──────── Records
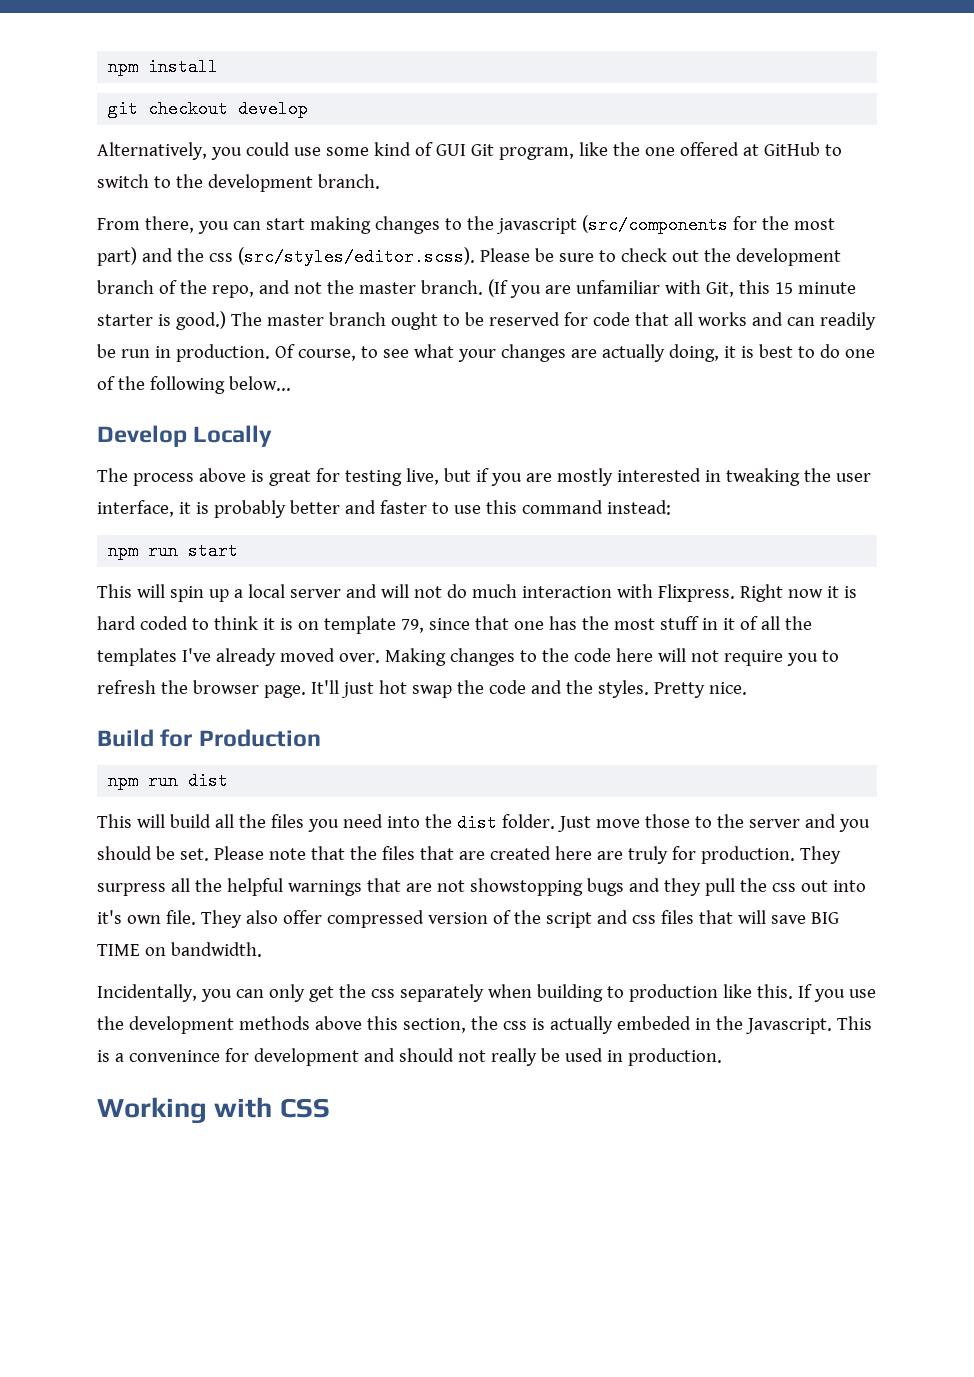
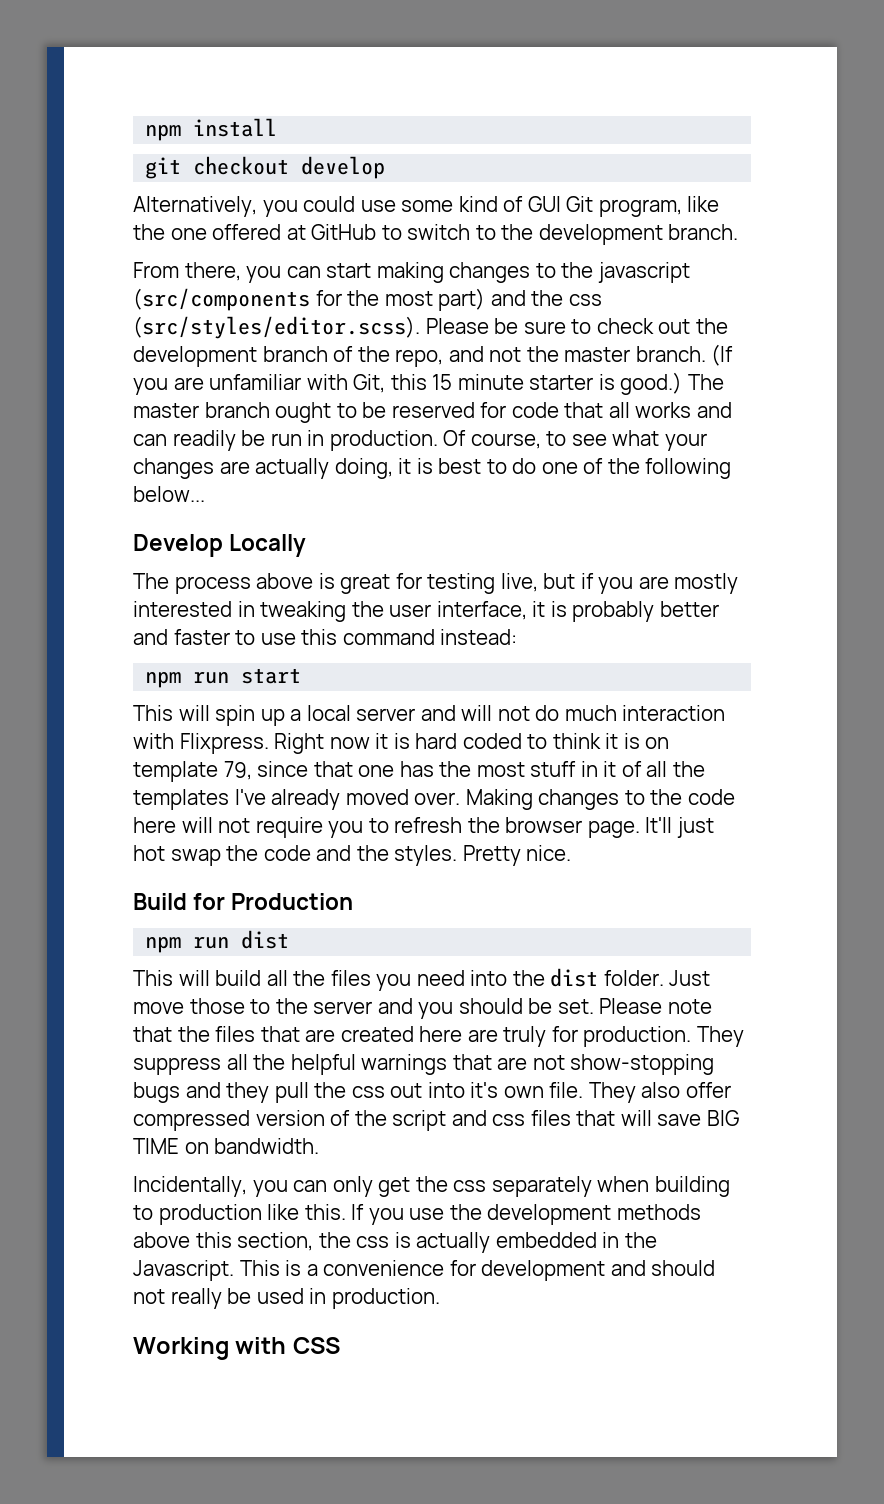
- They surpress all the helpful warnings that are not showstopping bugs and they pull the css out into it's own file.
+ They suppress all the helpful warnings that are not show-stopping bugs and they pull the css out into it's own file.
- If you use the development methods above this section, the css is actually embeded in the Javascript.
+ If you use the development methods above this section, the css is actually embedded in the Javascript.
- This is a convenince for development and should not really be used in production.
+ This is a convenience for development and should not really be used in production.

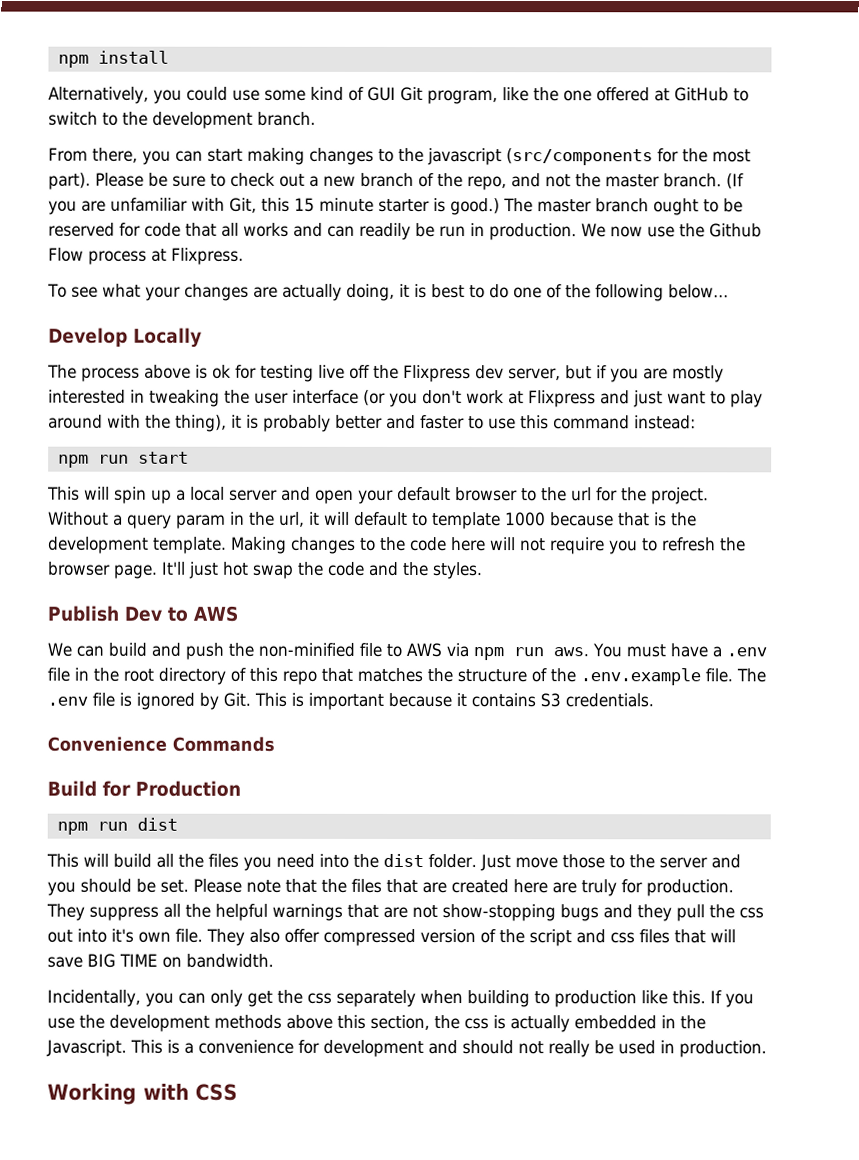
- git checkout develop
- From there, you can start making changes to the javascript (src/components for the most part) and the css (src/styles/editor.scss). Please be sure to check out the development branch of the repo, and not the master branch.
+ From there, you can start making changes to the javascript (src/components for the most part). Please be sure to check out a new branch of the repo, and not the master branch.
- Of course, to see what your changes are actually doing, it is best to do one of the following below...
+ We now use the Github Flow process at Flixpress.
+ To see what your changes are actually doing, it is best to do one of the following below...
- The process above is great for testing live, but if you are mostly interested in tweaking the user interface, it is probably better and faster to use this command instead:
+ The process above is ok for testing live off the Flixpress dev server, but if you are mostly interested in tweaking the user interface (or you don't work at Flixpress and just want to play around with the thing), it is probably better and faster to use this command instead:
- This will spin up a local server and will not do much interaction with Flixpress. Right now it is hard coded to think it is on template 79, since that one has the most stuff in it of all the templates I've already moved over.
+ This will spin up a local server and open your default browser to the url for the project. Without a query param in the url, it will default to template 1000 because that is the development template.
- It'll just hot swap the code and the styles. Pretty nice.
+ It'll just hot swap the code and the styles.
+ Publish Dev to AWS
+ We can build and push the non-minified file to AWS via npm run aws. You must have a .env file in the root directory of this repo that matches the structure of the .env.example file. The .env file is ignored by Git. This is important because it contains S3 credentials.
+ Convenience Commands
────────────────
What to produce
Pull out every line in the data above that has the word "Please".

Output of the exercise
- From there, you can start making changes to the javascript (src/components for the most part) and the css (src/styles/editor.scss). Please be sure to check out the development branch of the repo, and not the master branch.
+ From there, you can start making changes to the javascript (src/components for the most part). Please be sure to check out a new branch of the repo, and not the master branch.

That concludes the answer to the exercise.